Last modified: 2019-10-13
This is a course page of
David Casperson
Associate Professor
Computer Science
University of Northern British Columbia

CPSC 141: Discrete Computational Mathematics I (2006)

Syllabus

Goto the rest of the course outline for a broader overview of the course.

Objective:
to provide an introduction to the mathematical language, reasoning and methods; to introduce material used directly in later Computer Science courses; and, importantly, to explain how to reason mathematically.
Syllabus:
Most of the material covered comes from Mathematical Structures for Computer Science: A Modern Treatment of Discrete Mathematics by Judith L. Gersting, . Topics include:
  • Propositional Calculus. Connectives and Truth Tables. Logical implication and equivalence. Inverses, converses, and contra-positives. Duality.
  • Predicate Calculus. Quantifiers. Negation and simplification of quantified statements.
  • Set theory.
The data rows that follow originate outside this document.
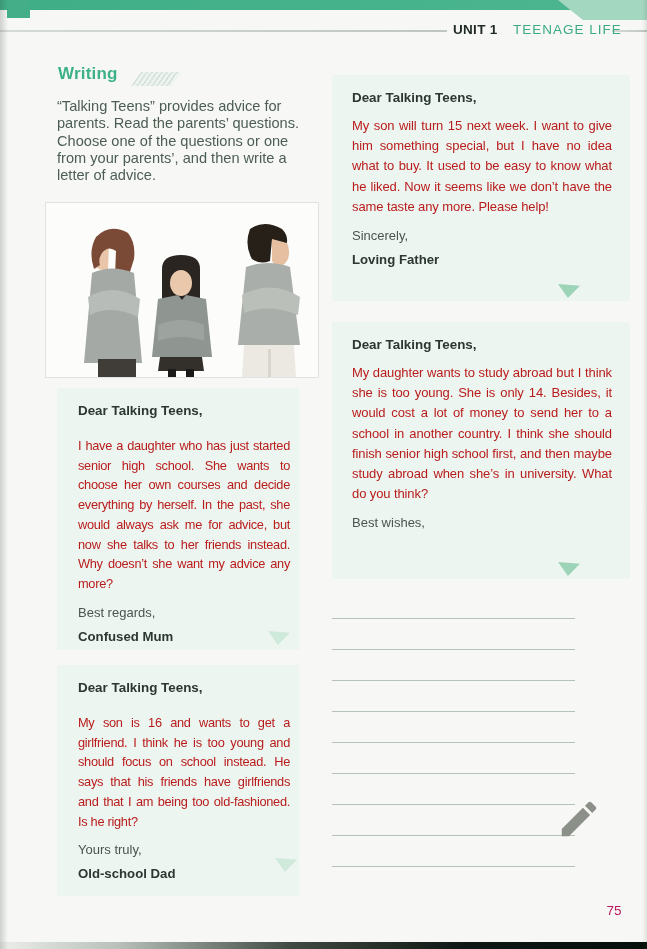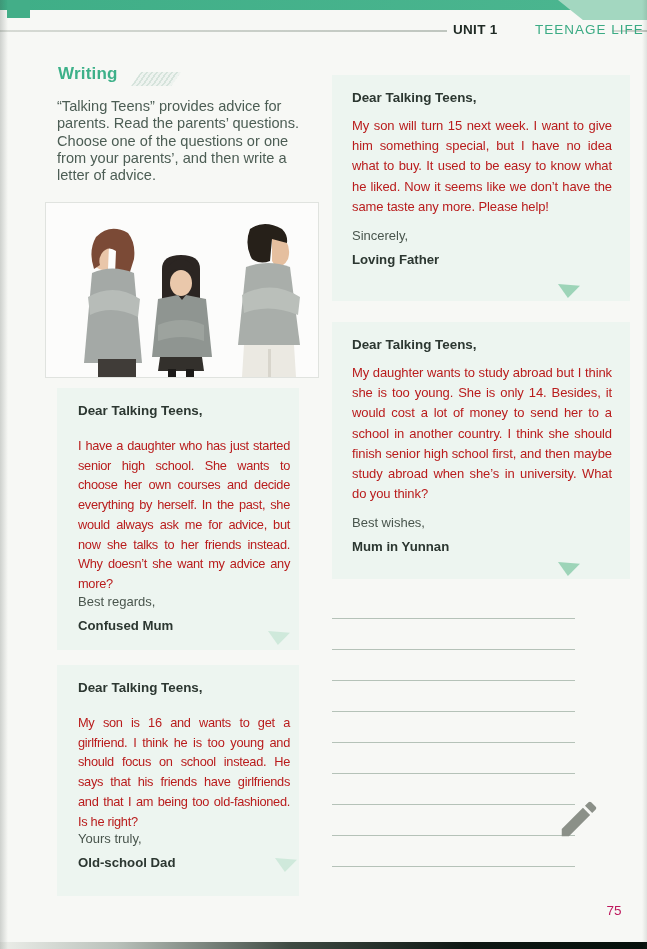"TEENAGE LIFE" .unit-subject { left: 535px -> 513px }
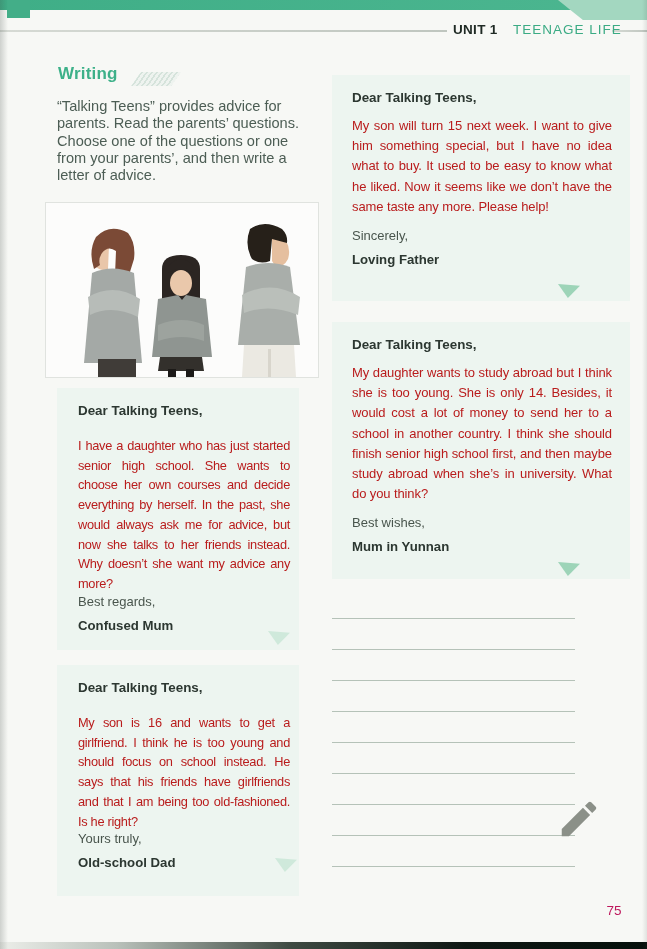"Mum in Yunnan" div.signature { html: <div>Mum in Yunnan</div> -> none }
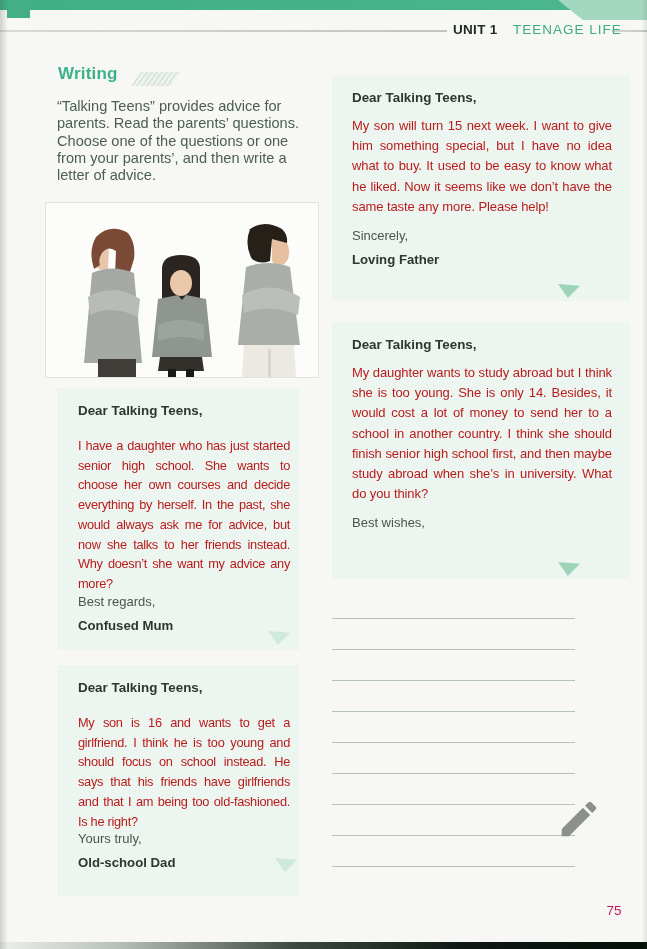"Best regards," .box-confused .closing, .box-oldschool .closing { margin-top: none -> 11px }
Sets and subsets. Operations and laws. Operations in terms of predicate calculus. Counting and Venn diagrams. Power sets.
  • Mathematical induction. Well-ordered sets. Strong induction.
  • Arithmetic. The division algorithm. Prime numbers. GCD's and LCM's. Euclid's algorithm.
  • Cartesian products. Relations. Functions. 1-1 and onto functions. Counting functions and relations.
  • Languages and Finite State Machines.
The list of topics may not be exactly as shown above.